Monday, 18 November 2024

Documents

National Disability Insurance Scheme; Order for the Production of Documents

10:49 am

Photo of Jordon Steele-JohnJordon Steele-John (WA, Australian Greens) Share this | Hansard source

In April 2023, the so-called leaders of the Australian nation—the Prime Minister, the premiers and the chief ministers of this country—met to conduct a national cabinet, and at that National Cabinet they discussed how they were going to cut billions of dollars from our NDIS. In response, and immediately, the Greens, together with the rest of the Senate, demanded to know precisely what had been discussed at that meeting. They demanded to know the documentation, the records, kept of that meeting. In response to those demands, this Labor government refused, so the Greens and the Senate took the unprecedented step of demanding that one of the most senior cabinet ministers in the government attend the Senate at the beginning of every single sitting period to either disclose the documents requested or provide us with a satisfactory response. Month after month, for nearly a year, the government has refused to do either. We've no documents and no satisfactory answers.

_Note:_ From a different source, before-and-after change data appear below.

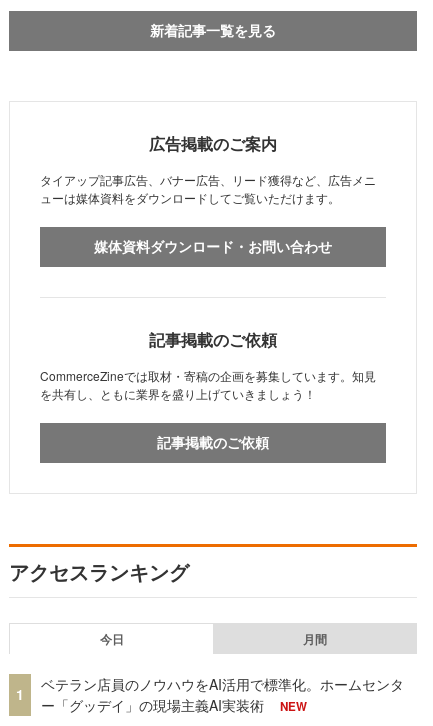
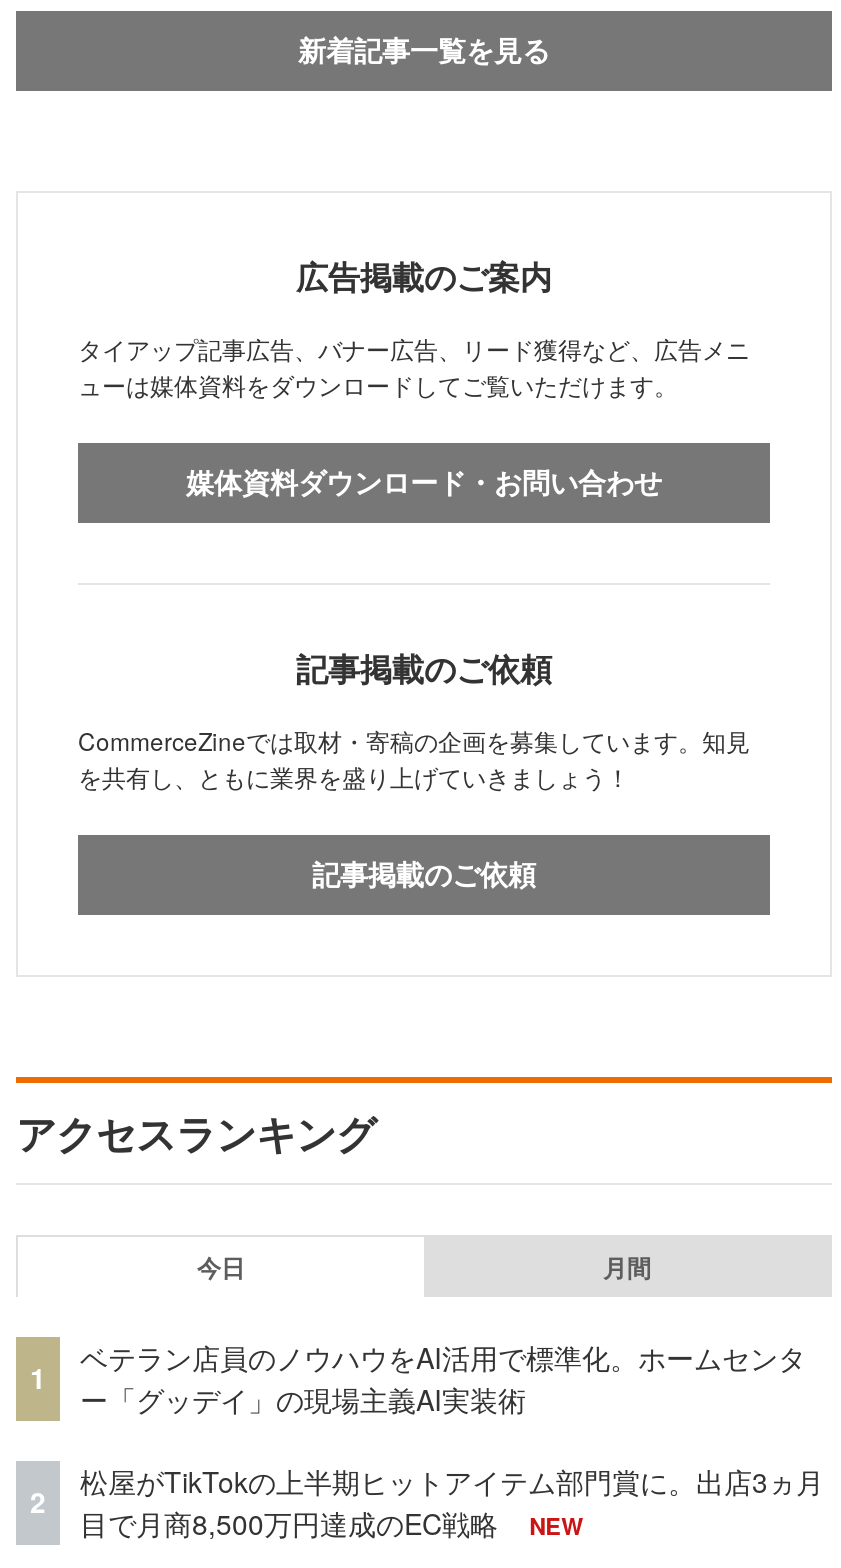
+ 2

+ 松屋がTikTokの上半期ヒットアイテム部門賞に。出店3ヵ月
+ 目で月商8,500万円達成のEC戦略
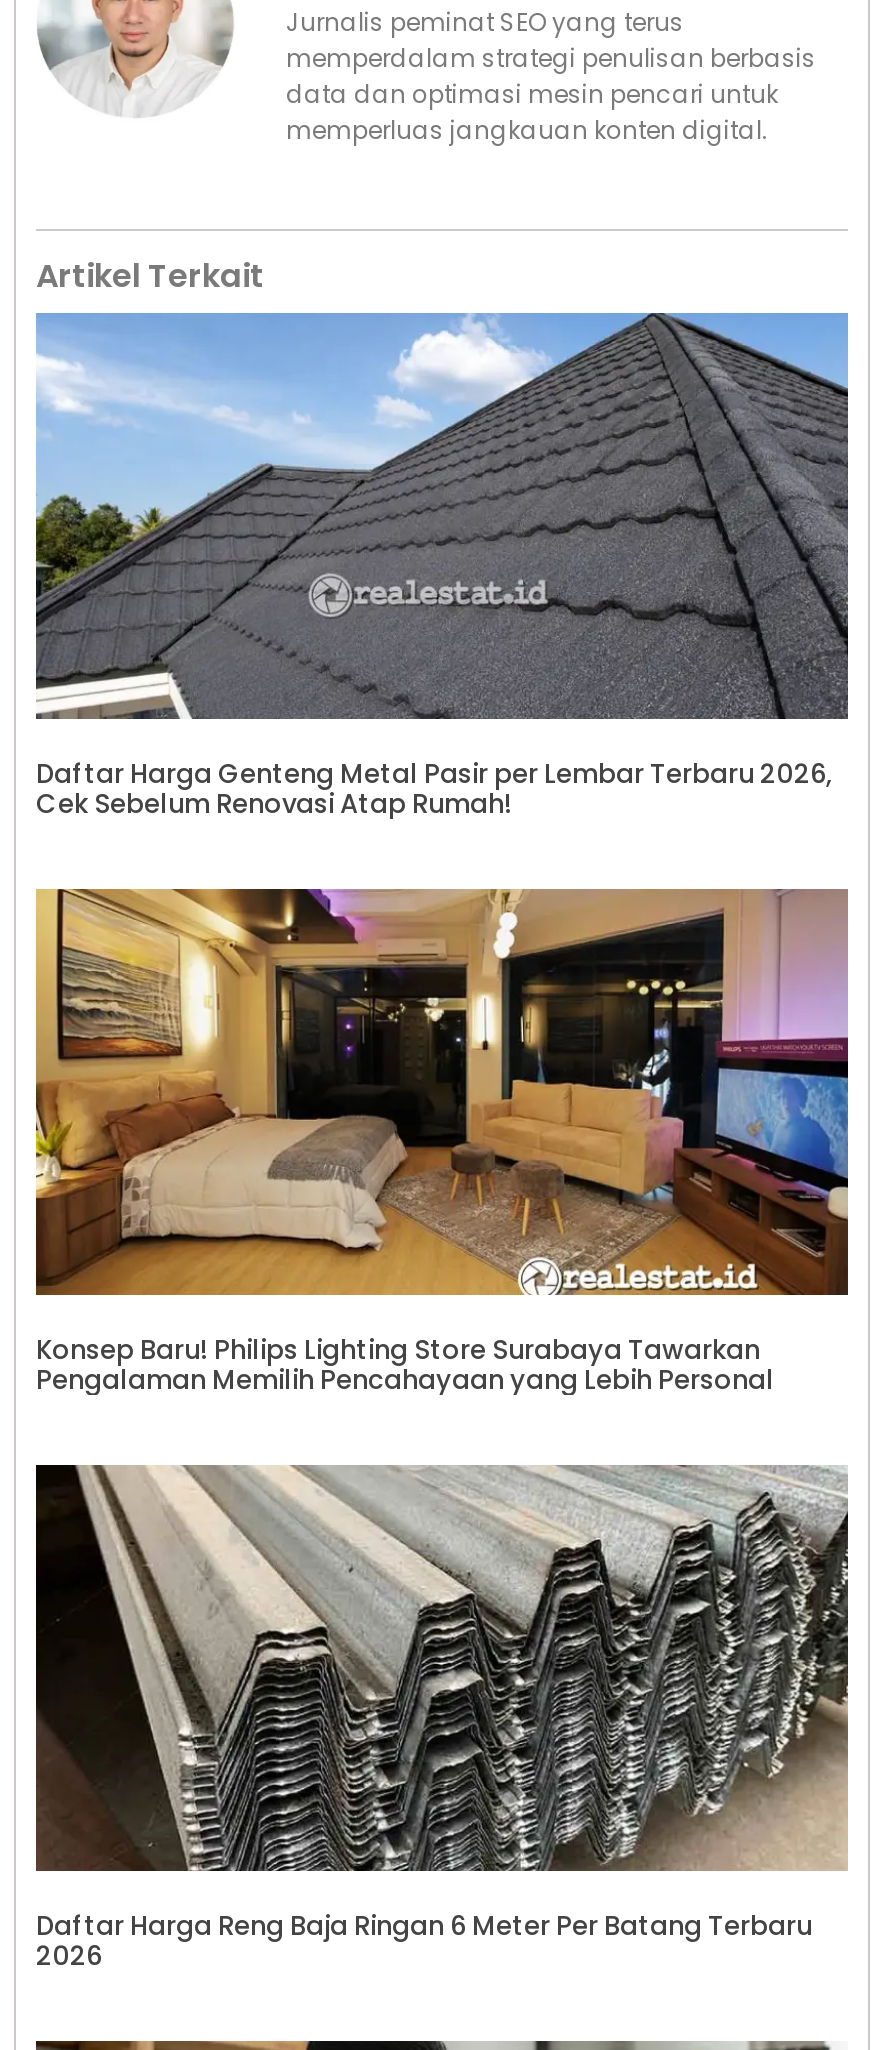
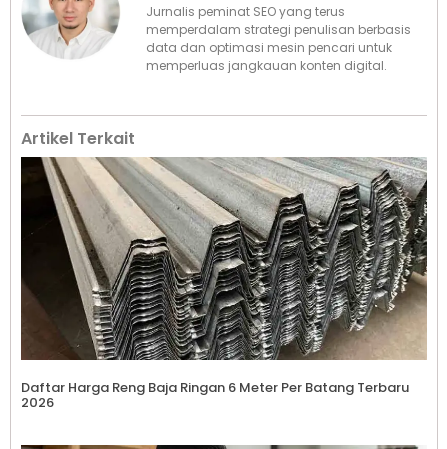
- [image]
- Daftar Harga Genteng Metal Pasir per Lembar Terbaru 2026,
- Cek Sebelum Renovasi Atap Rumah!

- [image]
- Konsep Baru! Philips Lighting Store Surabaya Tawarkan
- Pengalaman Memilih Pencahayaan yang Lebih Personal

We are nearly at the end of the parliamentary year. There are but two weeks left before the government and the opposition go away for their Christmas break. I had hoped that today we might get something more substantial—that we might get answers, that we might get documents—but no. Yet again, there's refusal from this government to provide the basic information as to what was agreed a year ago when politicians got in a room behind closed doors and talked about how to cut billions from our NDIS.

Although the silence by this government continues, their actions are now speaking far more loudly than their words ever could. Recently it has been revealed that, in the last six or so weeks of Labor's NDIS, this Labor government has conducted over 7,000 reassessments of eligibility of NDIS participants. Eighty per cent of those reassessments have been of children. 'What is the outcome of those reassessments?' people may indeed wonder. Well, 50 per cent of these reassessments result in kids or participants of other ages getting kicked off. And there is more data that the agency is yet to reveal.

These approaches, these decisions and these massive cuts are often what are driving the perverse glee that is on the faces of so many Treasury department bean-counters and ministers in this Labor government. The cuts that we are seeing—the kids being kicked off the scheme—are why the government has recently been able to update by a billion dollars their forecast of how much they will cut from the NDIS by 2028. They're now so proud to share with the community that by 2028 they will have cut $20 billion worth of funding and supports from disabled people and their families.

This is a disgrace. It is causing so much fear. This Labor government is sending over a thousand letters out to disabled people and their families informing them that they are being reassessed and that, if people wish to provide additional evidence, they have but 28 days to do so. There is so much fear. It's totally unacceptable.